━━ DATASET ENTRIES

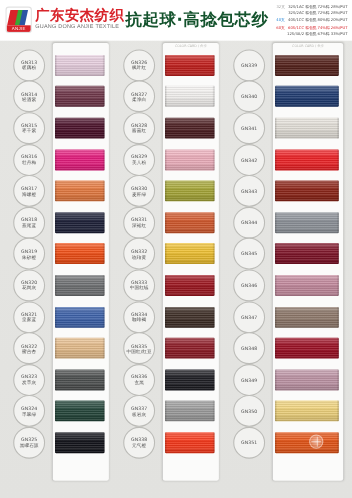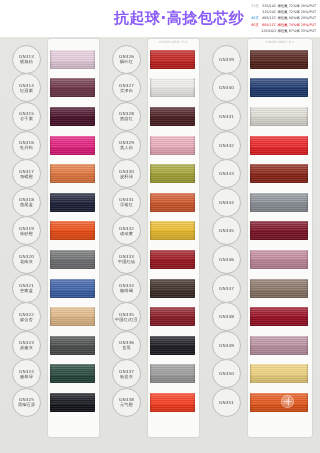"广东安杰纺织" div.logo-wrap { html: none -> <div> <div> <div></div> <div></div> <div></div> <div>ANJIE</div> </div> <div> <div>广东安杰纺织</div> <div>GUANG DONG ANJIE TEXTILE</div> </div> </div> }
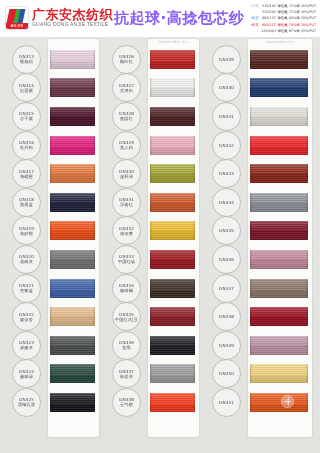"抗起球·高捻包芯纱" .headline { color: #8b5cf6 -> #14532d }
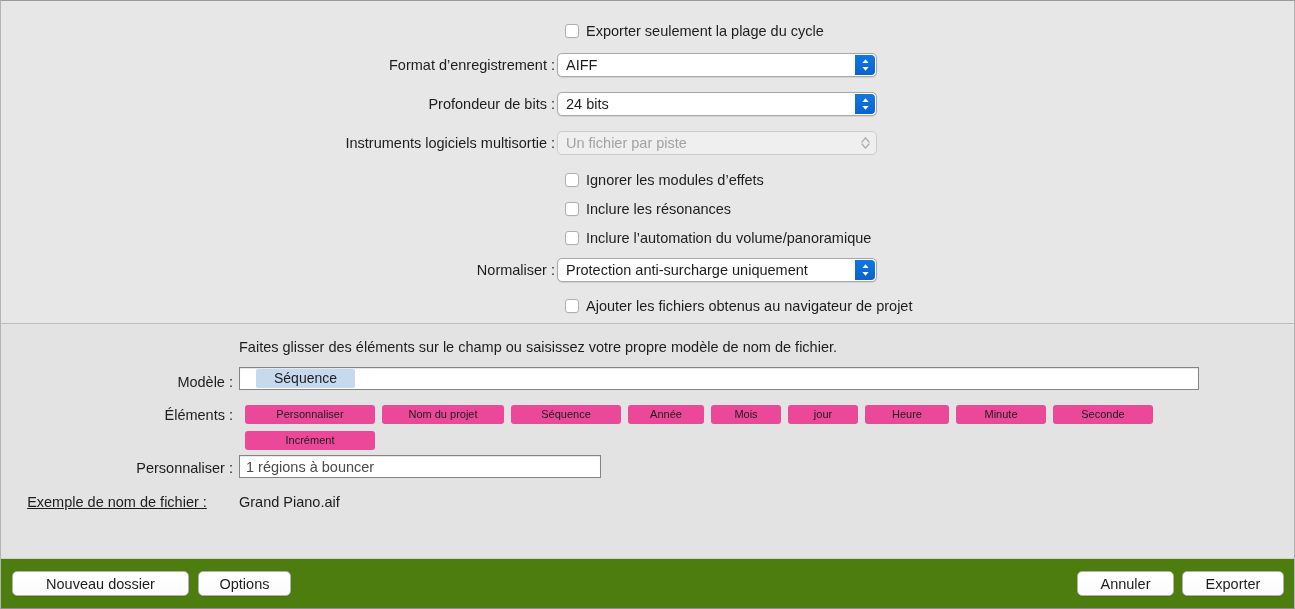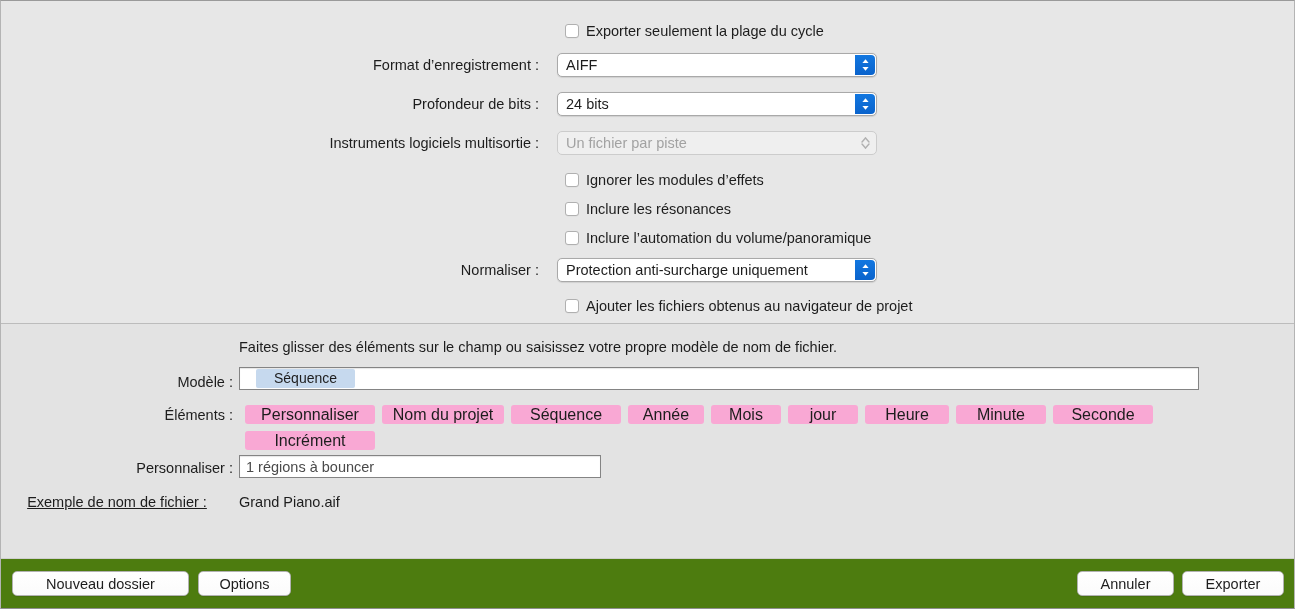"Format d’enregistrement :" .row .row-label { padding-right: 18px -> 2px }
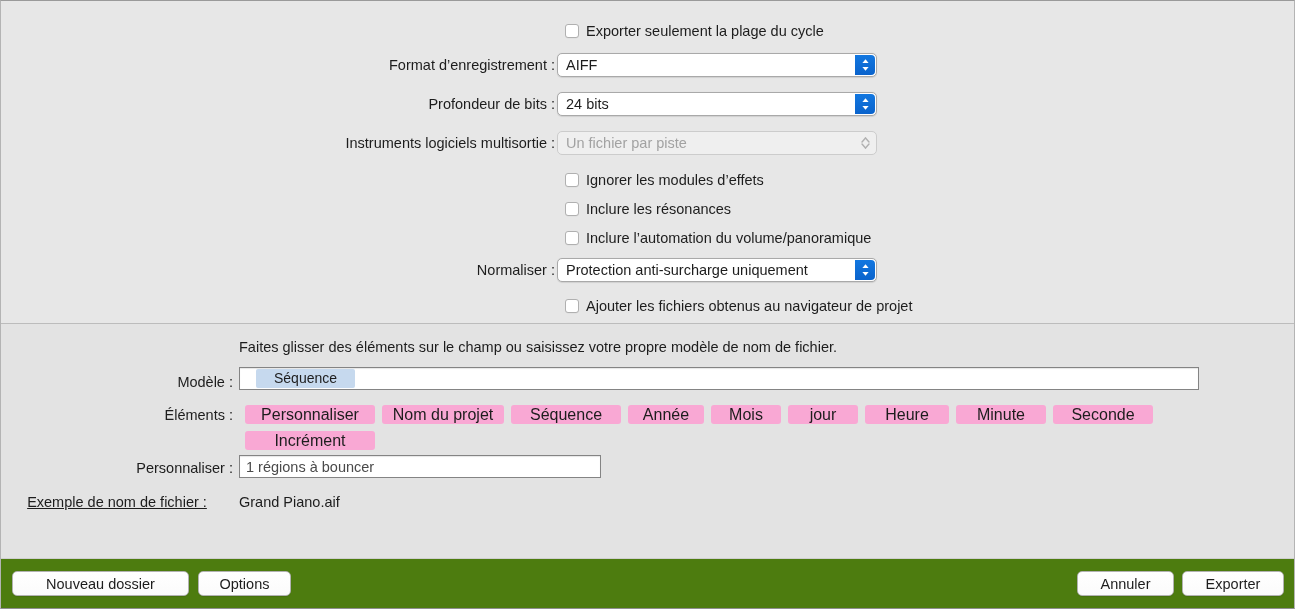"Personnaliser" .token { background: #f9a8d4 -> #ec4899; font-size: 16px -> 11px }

━━━━
━━ DATASET ENTRIES

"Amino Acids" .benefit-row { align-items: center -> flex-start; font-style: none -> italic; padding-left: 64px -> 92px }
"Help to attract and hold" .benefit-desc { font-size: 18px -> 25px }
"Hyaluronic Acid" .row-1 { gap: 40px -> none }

━━━━
━━ DATASET ENTRIES

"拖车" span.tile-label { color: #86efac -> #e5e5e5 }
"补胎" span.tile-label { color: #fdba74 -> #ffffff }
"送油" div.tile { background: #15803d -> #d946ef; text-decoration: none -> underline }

━━━━

- _TASK OBJECTIVE_: Look above for the line with "padding-right: 18px ->" and the line with "background: #f9a8d4 ->", then copy them and all lines in between exactly as written, and only those, without any pictures.

- _ANSWER SECTION_:
"Format d’enregistrement :" .row .row-label { padding-right: 18px -> 2px }
"Personnaliser" .token { background: #f9a8d4 -> #ec4899; font-size: 16px -> 11px }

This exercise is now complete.